Test Tiers

The default Rust gate is the bounded unit suite:

sh
cargo nextest run --profile default --lib

CI uses the non-fail-fast profile so one run reports the full failure set:

sh
cargo nextest run --profile ci --lib

For local edit loops, use the quick profile with the module or test filter you are changing:

sh
cargo nextest run --profile quick --lib <filter>

The profile timeouts are guardrails for hangs, not performance targets. When doing test-suite speed work, capture before/after wall time and the slowest tests from the nextest summary so lock contention and fixture setup costs stay visible.

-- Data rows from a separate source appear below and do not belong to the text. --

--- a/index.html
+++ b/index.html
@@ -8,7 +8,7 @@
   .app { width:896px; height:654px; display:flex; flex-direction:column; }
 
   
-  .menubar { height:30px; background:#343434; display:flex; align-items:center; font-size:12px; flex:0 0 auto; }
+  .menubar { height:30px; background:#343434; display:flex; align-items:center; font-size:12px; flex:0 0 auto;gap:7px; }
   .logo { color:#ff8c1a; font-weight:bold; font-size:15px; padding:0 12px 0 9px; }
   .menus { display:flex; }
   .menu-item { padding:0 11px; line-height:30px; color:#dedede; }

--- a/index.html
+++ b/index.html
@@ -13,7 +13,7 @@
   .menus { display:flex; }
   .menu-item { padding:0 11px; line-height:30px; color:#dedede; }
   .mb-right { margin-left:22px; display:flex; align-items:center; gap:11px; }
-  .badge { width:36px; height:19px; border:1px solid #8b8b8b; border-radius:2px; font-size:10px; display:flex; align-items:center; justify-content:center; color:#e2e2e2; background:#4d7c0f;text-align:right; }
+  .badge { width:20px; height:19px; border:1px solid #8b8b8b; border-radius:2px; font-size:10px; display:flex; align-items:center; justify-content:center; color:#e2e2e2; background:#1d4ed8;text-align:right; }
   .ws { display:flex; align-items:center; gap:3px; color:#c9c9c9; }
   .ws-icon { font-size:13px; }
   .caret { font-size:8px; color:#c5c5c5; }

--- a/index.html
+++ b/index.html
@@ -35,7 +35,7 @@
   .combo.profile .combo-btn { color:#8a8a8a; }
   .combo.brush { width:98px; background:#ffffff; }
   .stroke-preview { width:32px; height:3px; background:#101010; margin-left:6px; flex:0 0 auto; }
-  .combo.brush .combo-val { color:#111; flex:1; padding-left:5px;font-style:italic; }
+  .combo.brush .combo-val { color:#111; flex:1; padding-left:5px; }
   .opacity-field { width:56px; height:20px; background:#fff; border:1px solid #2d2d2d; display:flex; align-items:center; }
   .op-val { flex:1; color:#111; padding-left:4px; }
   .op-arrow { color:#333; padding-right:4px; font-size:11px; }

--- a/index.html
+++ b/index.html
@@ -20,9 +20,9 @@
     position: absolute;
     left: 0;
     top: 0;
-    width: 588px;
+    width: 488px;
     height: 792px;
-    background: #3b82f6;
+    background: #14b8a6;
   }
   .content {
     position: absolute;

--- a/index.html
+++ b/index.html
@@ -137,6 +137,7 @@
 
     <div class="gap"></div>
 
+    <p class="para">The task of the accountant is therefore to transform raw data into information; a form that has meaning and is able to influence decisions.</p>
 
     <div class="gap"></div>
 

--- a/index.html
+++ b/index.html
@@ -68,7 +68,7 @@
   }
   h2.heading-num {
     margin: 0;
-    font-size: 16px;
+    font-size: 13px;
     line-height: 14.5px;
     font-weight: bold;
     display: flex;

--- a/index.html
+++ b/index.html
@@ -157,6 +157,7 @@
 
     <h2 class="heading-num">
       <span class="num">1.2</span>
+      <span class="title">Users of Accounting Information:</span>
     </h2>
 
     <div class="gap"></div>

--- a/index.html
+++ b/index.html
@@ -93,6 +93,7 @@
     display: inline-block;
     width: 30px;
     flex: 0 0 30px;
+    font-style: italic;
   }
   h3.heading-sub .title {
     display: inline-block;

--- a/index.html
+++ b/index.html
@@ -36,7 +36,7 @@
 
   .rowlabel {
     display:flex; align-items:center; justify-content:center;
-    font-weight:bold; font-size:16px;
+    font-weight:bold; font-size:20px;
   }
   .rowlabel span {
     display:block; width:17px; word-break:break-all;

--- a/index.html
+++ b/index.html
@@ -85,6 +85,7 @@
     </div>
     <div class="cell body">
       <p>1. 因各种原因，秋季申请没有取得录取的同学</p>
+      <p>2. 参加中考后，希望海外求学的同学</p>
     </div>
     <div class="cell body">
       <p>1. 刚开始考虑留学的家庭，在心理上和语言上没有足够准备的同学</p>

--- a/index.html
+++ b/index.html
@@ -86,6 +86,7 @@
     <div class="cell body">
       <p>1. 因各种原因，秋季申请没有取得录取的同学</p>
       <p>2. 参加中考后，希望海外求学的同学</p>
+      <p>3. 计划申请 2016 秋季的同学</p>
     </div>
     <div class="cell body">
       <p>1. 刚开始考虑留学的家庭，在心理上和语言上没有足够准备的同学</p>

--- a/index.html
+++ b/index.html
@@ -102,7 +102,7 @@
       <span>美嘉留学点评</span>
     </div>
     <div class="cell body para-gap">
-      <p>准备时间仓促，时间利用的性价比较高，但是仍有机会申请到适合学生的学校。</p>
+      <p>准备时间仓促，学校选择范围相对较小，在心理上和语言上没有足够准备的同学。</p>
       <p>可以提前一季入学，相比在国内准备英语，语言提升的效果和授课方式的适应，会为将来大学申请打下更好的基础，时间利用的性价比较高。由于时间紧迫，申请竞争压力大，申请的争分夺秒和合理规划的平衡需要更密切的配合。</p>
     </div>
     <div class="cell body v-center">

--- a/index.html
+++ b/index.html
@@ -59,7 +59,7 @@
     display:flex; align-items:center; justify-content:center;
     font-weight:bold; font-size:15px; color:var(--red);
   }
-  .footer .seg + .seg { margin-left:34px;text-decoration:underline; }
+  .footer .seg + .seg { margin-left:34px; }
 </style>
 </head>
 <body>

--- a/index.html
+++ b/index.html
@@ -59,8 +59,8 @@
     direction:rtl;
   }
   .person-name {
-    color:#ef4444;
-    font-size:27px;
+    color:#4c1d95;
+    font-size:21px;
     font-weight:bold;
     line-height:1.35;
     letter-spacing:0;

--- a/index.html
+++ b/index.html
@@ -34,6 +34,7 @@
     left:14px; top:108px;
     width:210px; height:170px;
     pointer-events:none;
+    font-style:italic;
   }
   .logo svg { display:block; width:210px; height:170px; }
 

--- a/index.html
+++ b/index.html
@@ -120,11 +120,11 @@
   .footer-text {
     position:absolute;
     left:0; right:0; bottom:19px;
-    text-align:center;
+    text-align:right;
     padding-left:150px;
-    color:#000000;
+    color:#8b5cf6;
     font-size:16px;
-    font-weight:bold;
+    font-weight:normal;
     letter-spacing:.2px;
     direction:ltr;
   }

Full-pipeline audit/refactor regressions that intentionally run broad audit machinery live in the explicit slow tier:

sh
cargo test --lib --features slow-tests code_audit
cargo test --lib --features slow-tests collect_refactor_sources_audit_write_uses_audit_refactor_engine

Use the slow tier when changing audit detector orchestration, audit fixability planning, or audit-driven refactor planning. These tests remain runnable, but they are not part of the default unit gate because they scan real fixture/checkouts and dominated local suite wall-clock time.

Hermetic CLI Fixtures

Ordinary Rust tests must use homeboy::test_support::HermeticTestContext for Homeboy subprocesses. It supplies owned HOME, config, data, artifact, runtime, temporary, daemon, and runner locations, and requires an explicit binary choice: TestBinary::HomeboyFixture for Cargo’s fixture binary or TestBinary::CurrentTest for the running test executable. This prevents tests from reading operator configuration or resolving an installed homeboy through PATH.

Host integration tests are opt-in: place them behind an explicit Cargo feature or an explicit command-line opt-in and document the required host service, credentials, and cleanup contract beside the test. They may use host state only when that contract is the behavior under test; they are excluded from the ordinary Rust gate.